- **What you will do**:
Word for word, transcribe the data below from the line with "[1028,179,1168,201] pré-treinado: ->" to the line with "(1369, 657) none", keeping both of those lines.

- **Listed entries**:
□ □ □ □ □ □ □

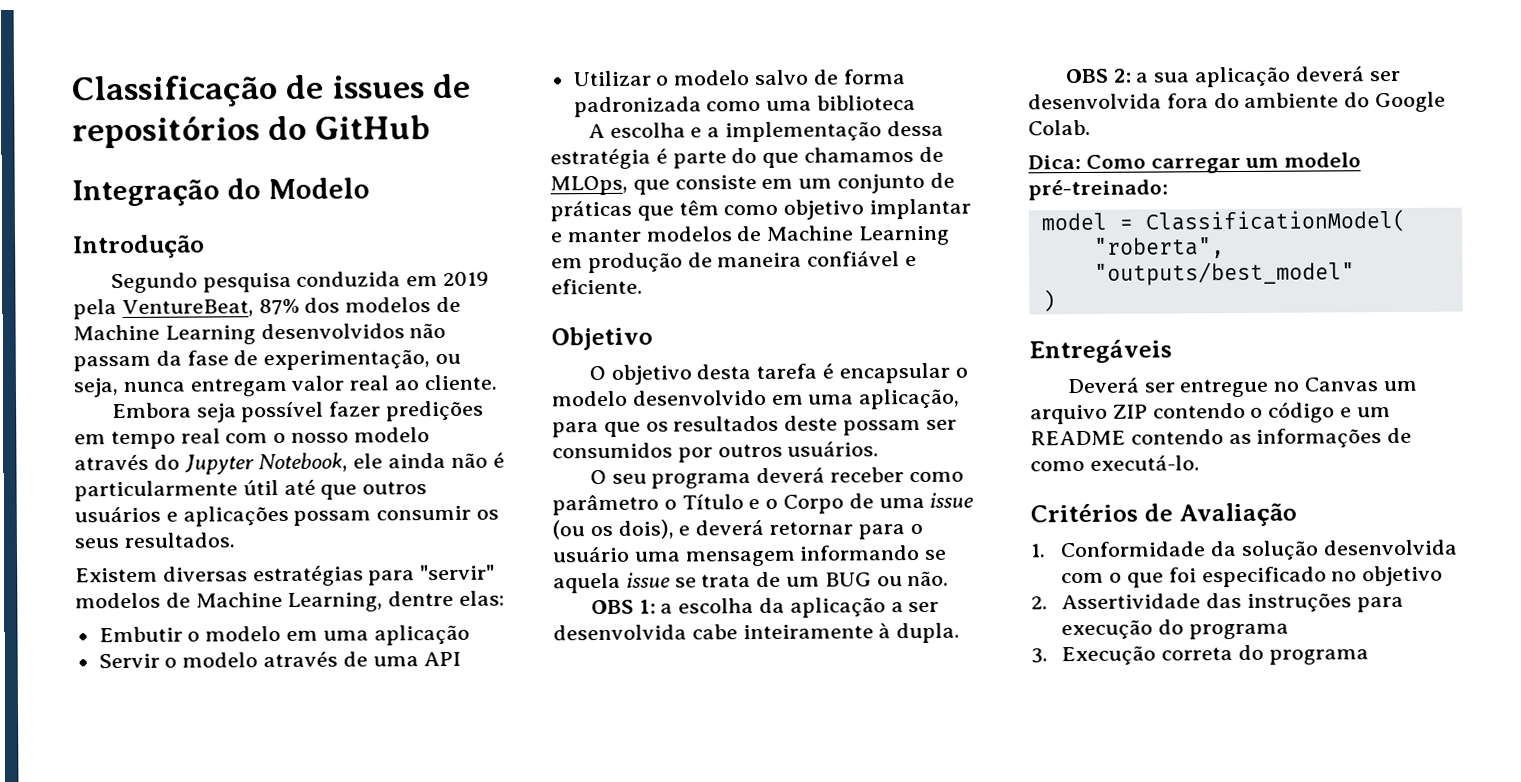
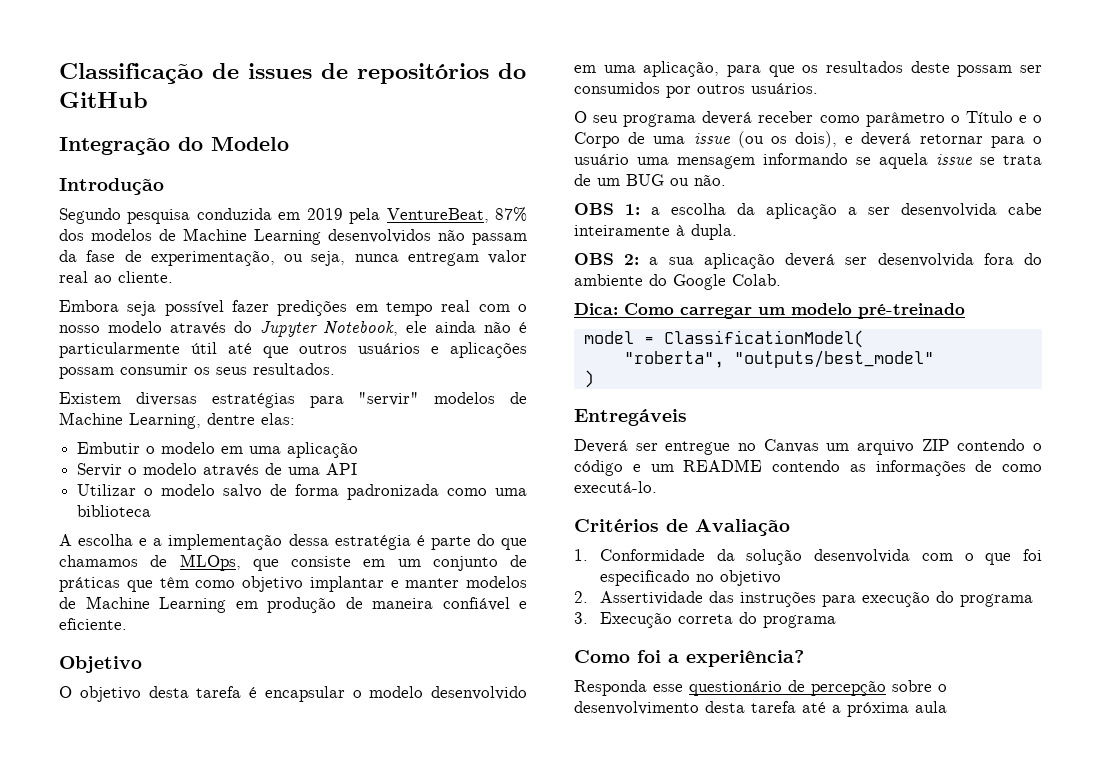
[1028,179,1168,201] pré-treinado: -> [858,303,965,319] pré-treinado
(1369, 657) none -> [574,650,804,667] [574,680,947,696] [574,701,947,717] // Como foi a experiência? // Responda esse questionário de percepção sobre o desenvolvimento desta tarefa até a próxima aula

□ □ □ □ □ □ □

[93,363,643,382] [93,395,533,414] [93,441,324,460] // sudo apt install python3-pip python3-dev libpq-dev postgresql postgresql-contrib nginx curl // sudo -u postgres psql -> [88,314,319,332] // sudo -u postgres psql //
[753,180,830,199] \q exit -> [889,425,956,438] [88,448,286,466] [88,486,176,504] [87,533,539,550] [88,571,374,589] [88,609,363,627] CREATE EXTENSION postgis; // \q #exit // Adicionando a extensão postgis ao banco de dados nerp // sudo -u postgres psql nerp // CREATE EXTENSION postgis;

□ □ □ □ □ □ □

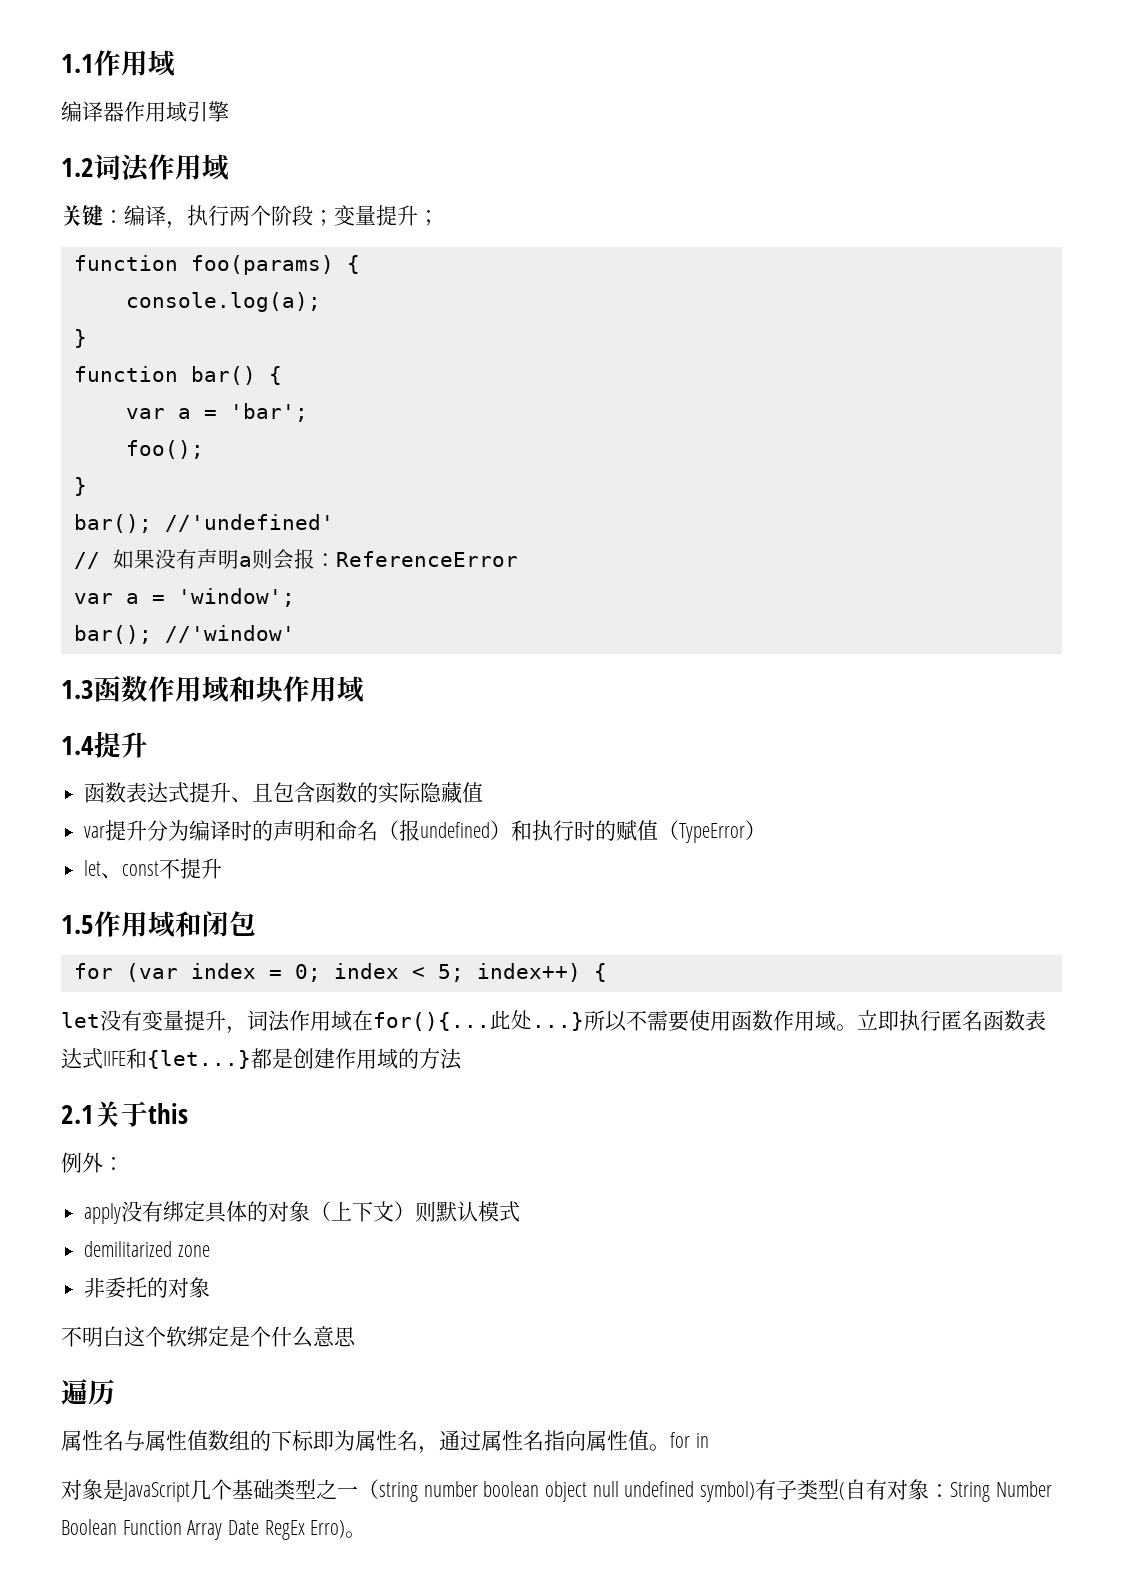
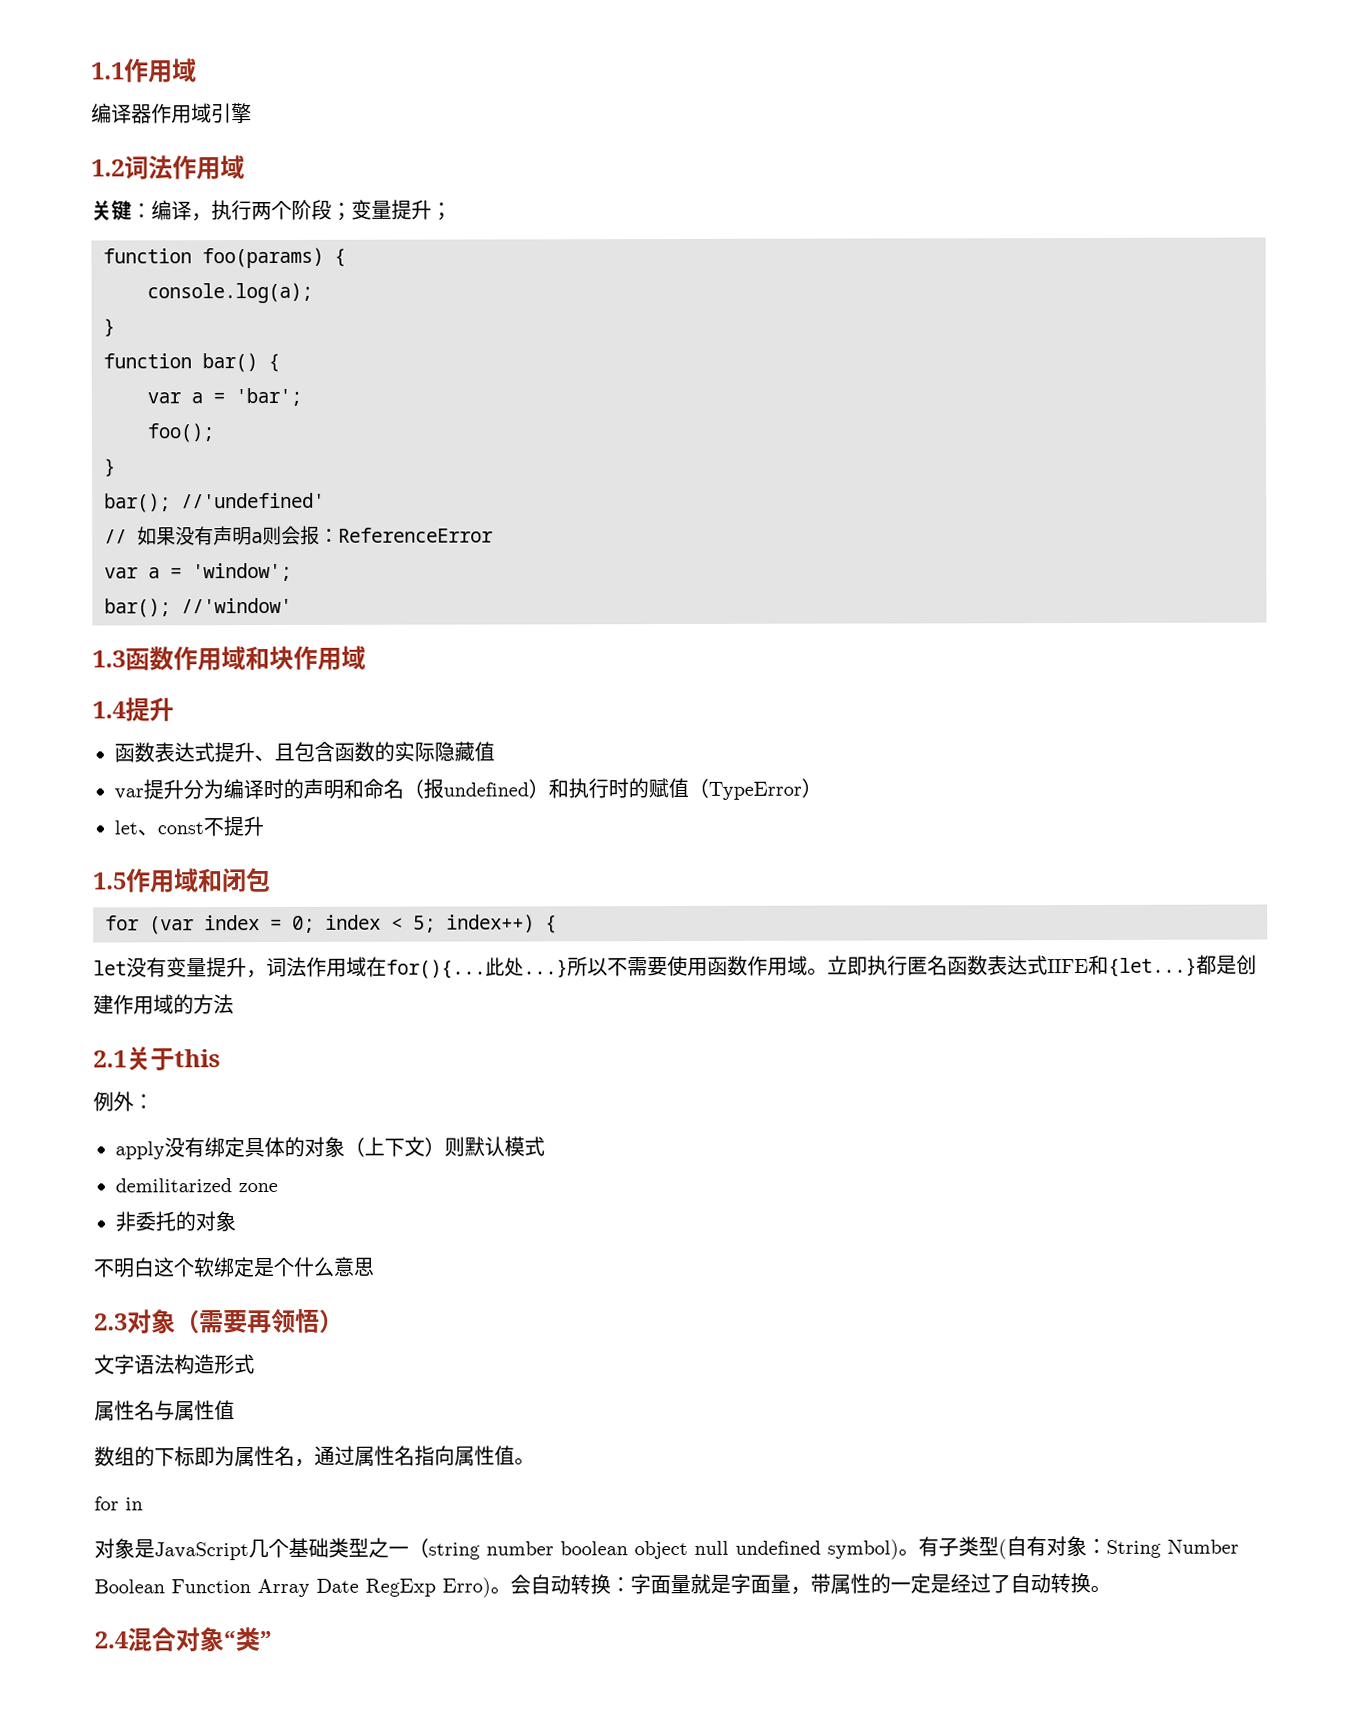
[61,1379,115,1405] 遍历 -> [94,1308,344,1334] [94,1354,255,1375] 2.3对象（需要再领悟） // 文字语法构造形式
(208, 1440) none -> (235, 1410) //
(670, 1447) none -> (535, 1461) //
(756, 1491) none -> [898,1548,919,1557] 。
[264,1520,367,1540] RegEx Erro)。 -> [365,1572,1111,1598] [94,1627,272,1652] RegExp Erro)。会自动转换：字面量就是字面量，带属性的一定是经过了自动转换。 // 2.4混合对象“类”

□ □ □ □ □ □ □

- **Task result**:
[1028,179,1168,201] pré-treinado: -> [858,303,965,319] pré-treinado
(1369, 657) none -> [574,650,804,667] [574,680,947,696] [574,701,947,717] // Como foi a experiência? // Responda esse questionário de percepção sobre o desenvolvimento desta tarefa até a próxima aula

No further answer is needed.